Humanity, however, had managed to ruin God’s world. As a result, God acted in judgment, and the fountains of the “deep” erupted, inundating the earth with water (Gen 7:11). (The Hebrew term translated “deep” is significant here, since Genesis uses it only four times.) God was the one who had given the breath of life (Gen 2:7); now he took it back (Gen 6:17; 7:22).

Genesis firmly anchors the meaning of the flood in the context of God’s intervention to stop humanity’s headlong slide into evil. God doesn’t take pleasure in the flood. Rather, Genesis highlights how the wickedness unleashed by the Fall caused God sorrow and grief. His heart was broken.

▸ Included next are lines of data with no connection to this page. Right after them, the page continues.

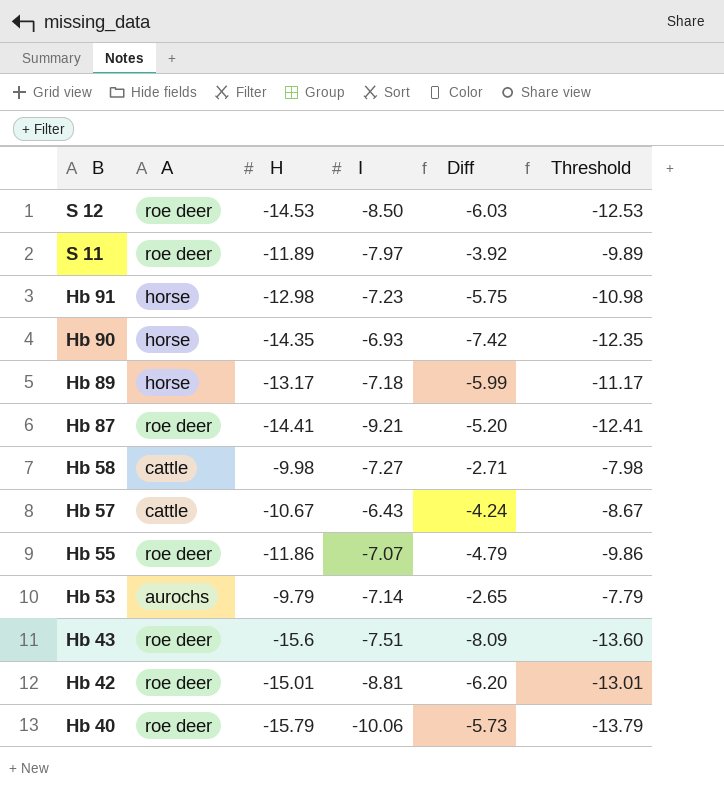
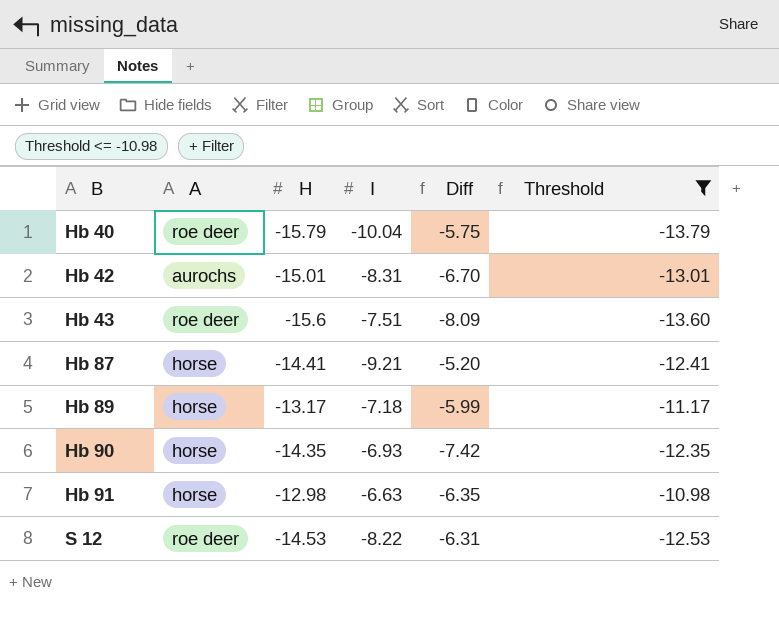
filter: none -> Threshold <= -10.98
row order: B descending -> B ascending
Hb 40 | I: -10.06 -> -10.04
Hb 40 | Diff: -5.73 -> -5.75
Hb 42 | A: roe deer -> aurochs
Hb 42 | I: -8.81 -> -8.31
Hb 42 | Diff: -6.20 -> -6.70
Hb 87 | A: roe deer -> horse
Hb 91 | I: -7.23 -> -6.63
Hb 91 | Diff: -5.75 -> -6.35
S 12 | I: -8.50 -> -8.22
S 12 | Diff: -6.03 -> -6.31

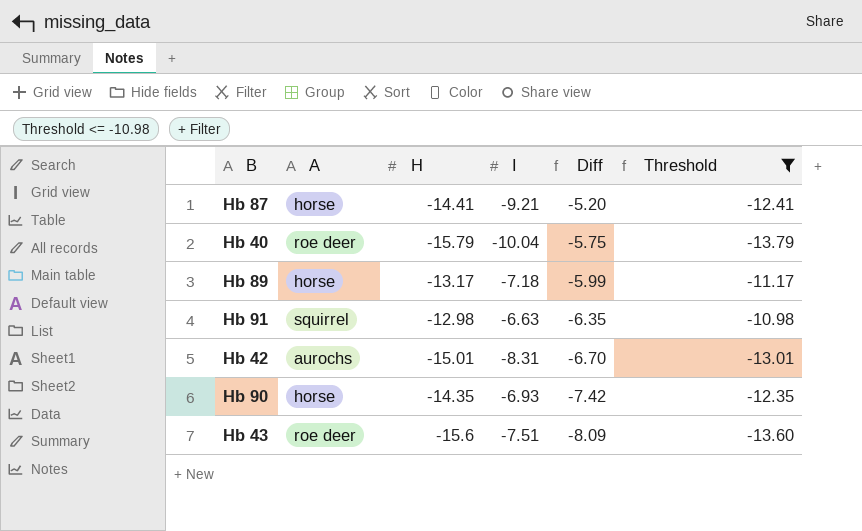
row order: B ascending -> Diff descending
row S 12: roe deer | -14.53 | -8.22 | -6.31 | -12.53 -> none
Hb 91 | A: horse -> squirrel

Read through the prism of our current climate crisis, as floods and other weather-related crises threaten our very survival, one can read the lawless violence of humanity in our days as an affront to nature, our negligence of its consequences, and our inevitable decline as a civilization if we do not respond and act in remedial ways.

Later on, when Isaiah the prophet remembers Noah (Isaiah 54:9), he doesn’t think of the flood, but the covenant God made with Noah afterward. In that covenant, God promises that nothing like this will ever happen again. This points to the key meaning of the story: the flood is about God’s mercy and commitment to the goodness of what he has made. Simply put, the story of Noah’s flood is a story of God’s re-creation.